Check out our latest review for NeuroOne Medical Technologies

How long is NeuroOne Medical Technologies’ cash flow track?

A company’s cash flow trail is the time it would take to deplete its cash reserves at its current rate of cash consumption. When NeuroOne Medical Technologies last released its balance sheet in September 2021, it had no debt and $ 6.9 million in cash. Looking at last year, the company burned $ 8.7 million. This means that it had a cash flow trail of around 10 months as of September 2021. This is a fairly short cash flow trail, indicating that the company needs to either reduce its annual cash flow consumption or replenish its cash flow. You can see how his cash balance has changed over time in the image below.

NasdaqCM: NMTC History of debt to equity December 18, 2021

How does NeuroOne Medical Technologies’ money consumption change over time?

In our opinion, NeuroOne Medical Technologies is not yet generating significant operating revenue, as it has only brought in US $ 243,000 in the past twelve months. Therefore, for the purposes of this analysis, we will focus on monitoring cash consumption. The surge in money spent 144% over one year is certainly testing our nerves. This kind of rate of spending growth cannot continue for very long before it results in weak balance sheets in general. Obviously, however, the crucial factor is whether the company will expand its business in the future. For this reason, it makes a lot of sense to take a look at our analyst forecast for the company.

How difficult would it be for NeuroOne Medical Technologies to raise more cash for growth?

Given its cash-consuming trajectory, NeuroOne Medical Technologies shareholders should already be thinking about how easy it might be for it to raise additional cash in the future. The issuance of new shares or debt are the most common ways for a listed company to raise more money for its activity. Many companies end up issuing new shares to finance their future growth. We can compare a company’s cash consumption to its market capitalization to get an idea of ​​how many new shares a company would need to issue to fund its one-year operations.

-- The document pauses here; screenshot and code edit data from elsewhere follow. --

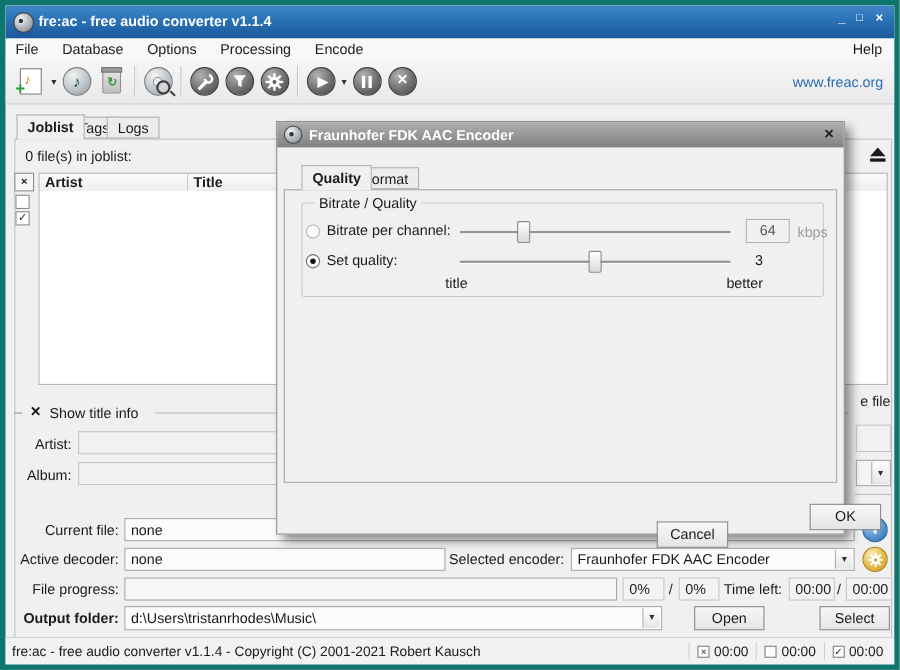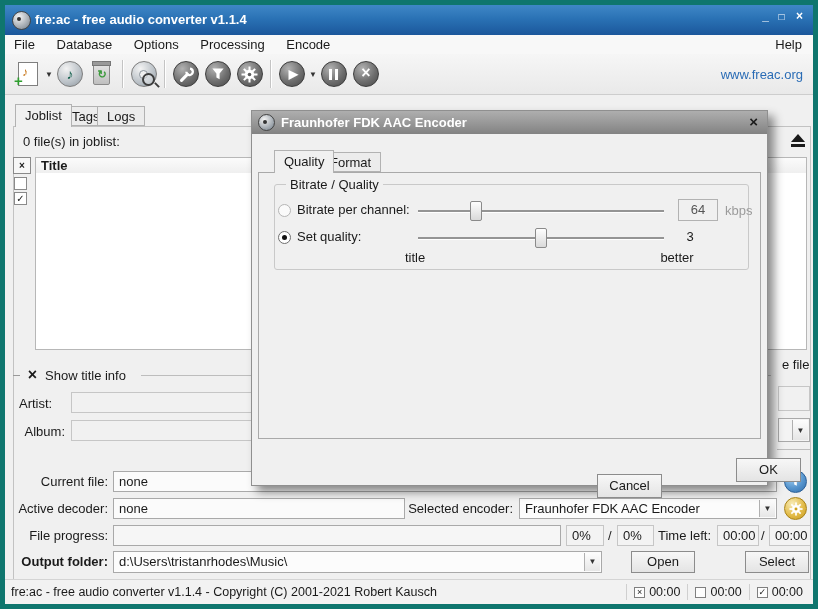--- a/index.html
+++ b/index.html
@@ -39,7 +39,7 @@
   
   .tab{position:absolute;box-sizing:border-box;border:1px solid #b2b2b2;
        padding:0 9px;line-height:20px;background:#ececec;}
-  .tab.active{background:#f0f0f0;border-bottom:none;z-index:3;line-height:22px;}
+  .tab.active{background:#f0f0f0;border-bottom:none;z-index:3;line-height:22px;font-weight:bold;}
   .panel{position:absolute;border:1px solid #c2c2c2;background:#f0f0f0;box-sizing:border-box;}
   
   .field{position:absolute;box-sizing:border-box;background:#fbfbfb;border:1px solid #a9a9a9;

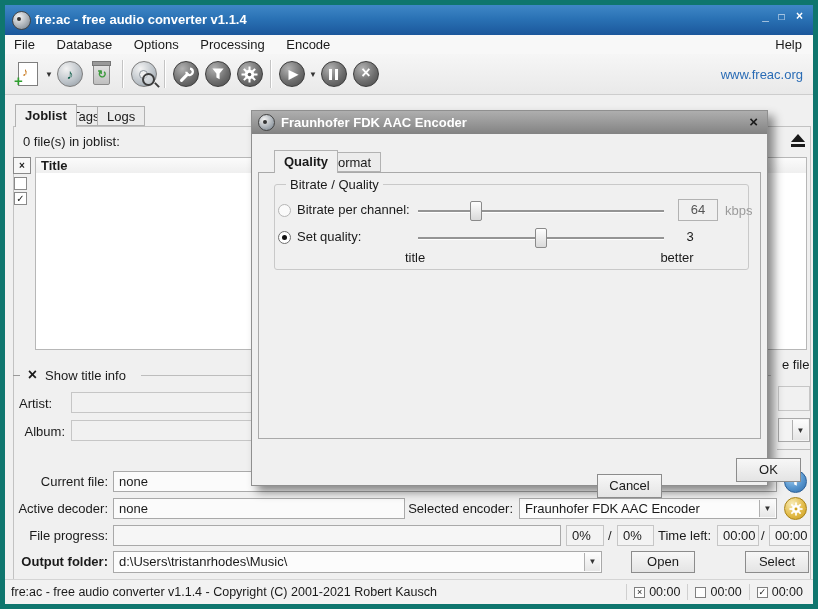--- a/index.html
+++ b/index.html
@@ -206,6 +206,7 @@
   <span class="selbtn" style="left:9px;top:187px;width:13px;height:13px;background:#fff;line-height:11px;">✓</span>
 
   <div class="abs" style="left:30px;top:152px;width:772px;height:17px;background:linear-gradient(#fbfbfb,#efefef);border:1px solid #b7b7b7;box-sizing:border-box;display:flex;font-weight:bold;">
+    <span style="width:135px;padding-left:5px;border-right:1px solid #c9c9c9;box-sizing:border-box;">Artist</span>
     <span style="width:305px;padding-left:5px;border-right:1px solid #c9c9c9;box-sizing:border-box;">Title</span>
   </div>
   <div class="abs" style="left:30px;top:168px;width:772px;height:177px;background:#fff;border:1px solid #b7b7b7;border-top:none;box-sizing:border-box;"></div>

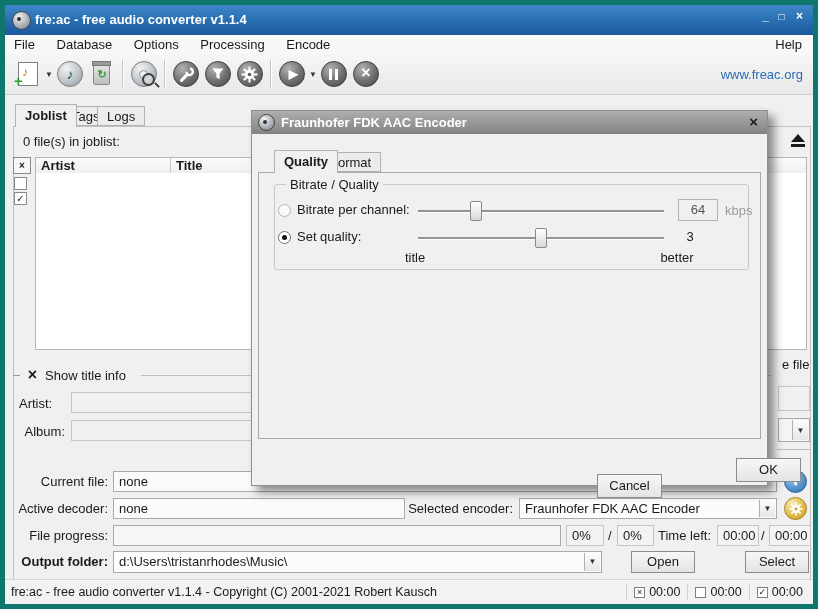--- a/index.html
+++ b/index.html
@@ -216,7 +216,7 @@
   <span class="abs nw" style="left:40px;top:363px;">Show title info</span>
   <span class="abs" style="left:136px;top:370px;width:630px;height:1px;background:#bdbdbd;"></span>
 
-  <span class="abs nw" style="left:14px;top:391px;width:46px;text-align:left;">Artist:</span>
+  <span class="abs nw" style="left:14px;top:391px;width:46px;text-align:right;">Artist:</span>
   <span class="field field-dis" style="left:66px;top:387px;width:250px;height:21px;"></span>
   <span class="abs nw" style="left:14px;top:419px;width:46px;text-align:right;">Album:</span>
   <span class="field field-dis" style="left:66px;top:415px;width:250px;height:21px;"></span>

NeuroOne Medical Technologies’ cash consumption of US $ 8.7 million represents approximately 26% of its market capitalization of US $ 33 million. That’s a pretty noticeable cash expense, so if the company were to sell shares to cover the cost of operations for another year, shareholders would suffer costly dilution.

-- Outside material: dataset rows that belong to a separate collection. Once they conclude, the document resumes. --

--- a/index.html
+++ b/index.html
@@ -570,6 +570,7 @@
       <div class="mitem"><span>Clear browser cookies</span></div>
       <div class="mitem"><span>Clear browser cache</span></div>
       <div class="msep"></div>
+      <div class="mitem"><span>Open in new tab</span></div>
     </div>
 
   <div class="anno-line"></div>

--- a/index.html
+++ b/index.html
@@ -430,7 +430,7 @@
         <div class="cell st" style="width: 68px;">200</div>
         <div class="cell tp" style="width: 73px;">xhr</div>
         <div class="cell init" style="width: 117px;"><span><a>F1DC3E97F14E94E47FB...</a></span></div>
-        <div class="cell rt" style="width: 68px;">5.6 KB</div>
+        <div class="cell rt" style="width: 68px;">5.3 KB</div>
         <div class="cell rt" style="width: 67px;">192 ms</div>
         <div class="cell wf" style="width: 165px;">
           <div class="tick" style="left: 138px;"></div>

Is NeuroOne Medical Technologies’ money consumption a problem?

NeuroOne Medical Technologies is not in a Great position when it comes to his burnout situation. While we can understand if some shareholders find its consumption of cash relative to its market capitalization acceptable, we cannot ignore the fact that we consider its growing consumption of cash to be downright inconvenient. Considering all the metrics mentioned in this report, we believe its consumption of cash is quite risky, and if we were to hold stocks, we would watch like a hawk for any deterioration. On another note, we conducted a thorough investigation of the company and identified 7 warning signs for NeuroOne Medical Technologies (4 don’t sit too well with us!) Which you should be aware of before investing here.

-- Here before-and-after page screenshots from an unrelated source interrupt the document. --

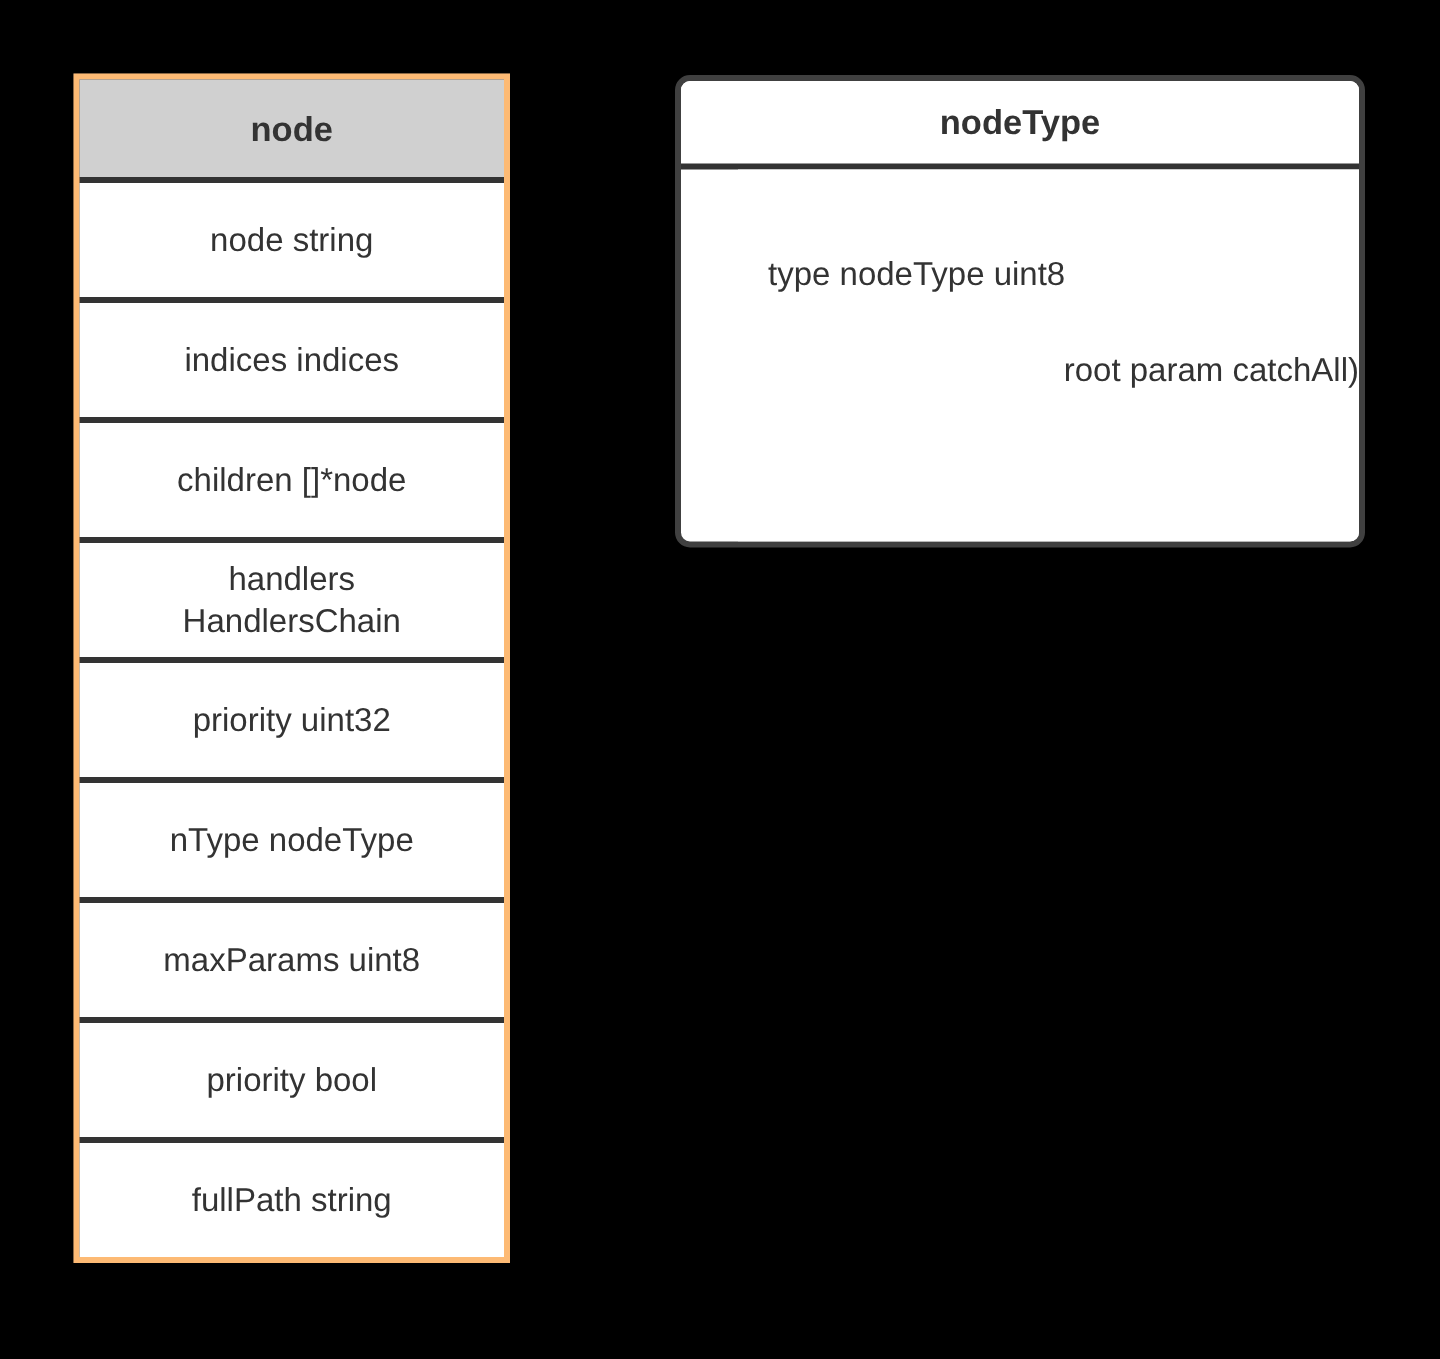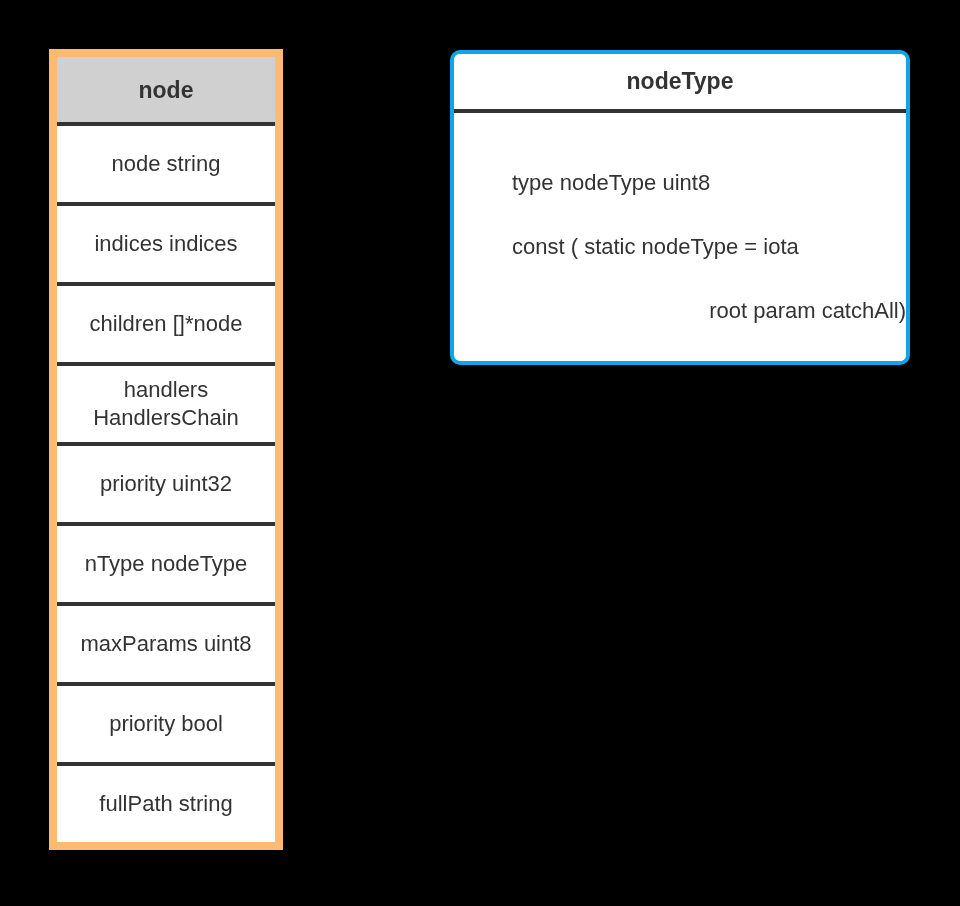--- a/index.html
+++ b/index.html
@@ -27,9 +27,9 @@
     position: absolute;
     left: 49px;
     top: 49px;
-    width: 234px;
+    width: 291px;
     box-sizing: border-box;
-    border: 8px solid #fdba74;
+    border: 4px solid #fdba74;
     background: #333333;
     display: flex;
     flex-direction: column;

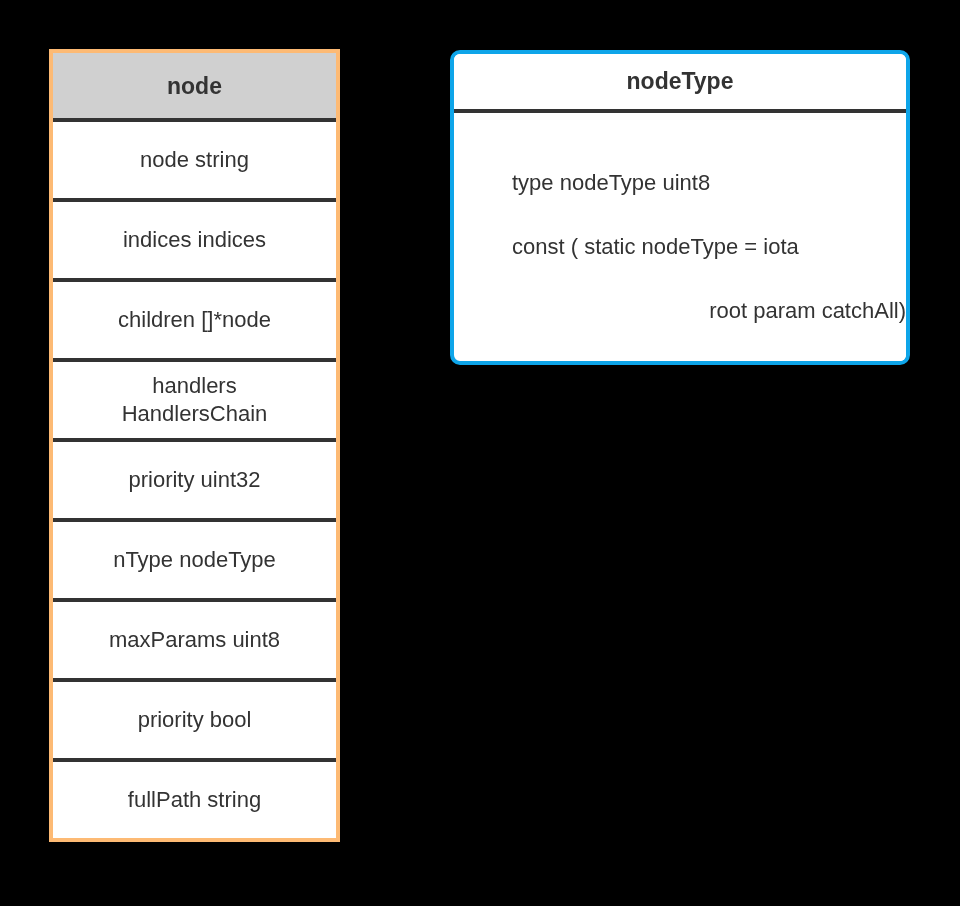--- a/index.html
+++ b/index.html
@@ -68,7 +68,7 @@
     width: 460px;
     height: 315px;
     box-sizing: border-box;
-    border: 4px solid #0ea5e9;
+    border: 4px solid #404040;
     border-radius: 10px;
     background: #ffffff;
     overflow: hidden;

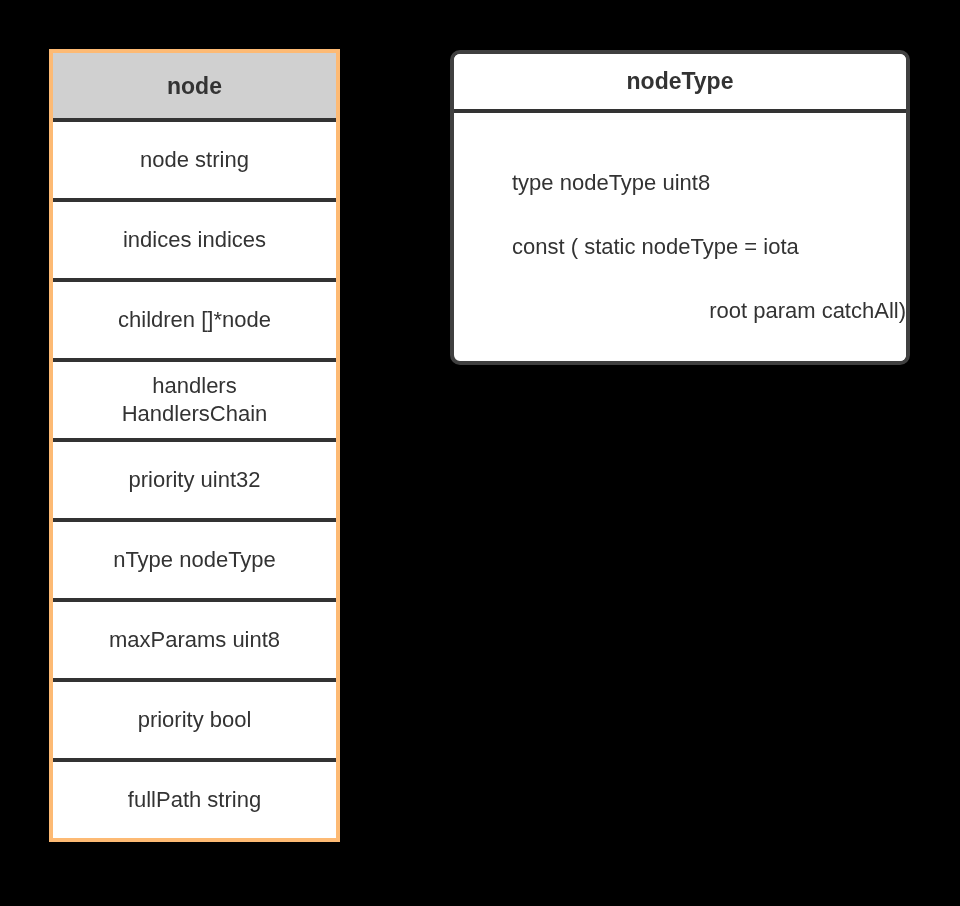--- a/index.html
+++ b/index.html
@@ -153,7 +153,6 @@
     </div>
     <div class="type-body">
       <div class="type-line">type nodeType uint8</div>
-      <div class="type-line">const ( static nodeType = iota</div>
       <div class="type-line">root param catchAll)</div>
     </div>
   </div>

If you’d rather discover another business with better fundamentals, don’t miss this free list of interesting companies that have HIGH ROE and low debt or this list of stocks that are all expected to grow.

This Simply Wall St article is general in nature. We provide commentary based on historical data and analyst forecasts using only unbiased methodology and our articles are not intended to be financial advice. It does not constitute a recommendation to buy or sell any stock and does not take into account your goals or your financial situation. Our aim is to bring you long-term, targeted analysis based on fundamental data. Note that our analysis may not take into account the latest announcements from price sensitive companies or qualitative documents. Simply Wall St has no position in any of the stocks mentioned.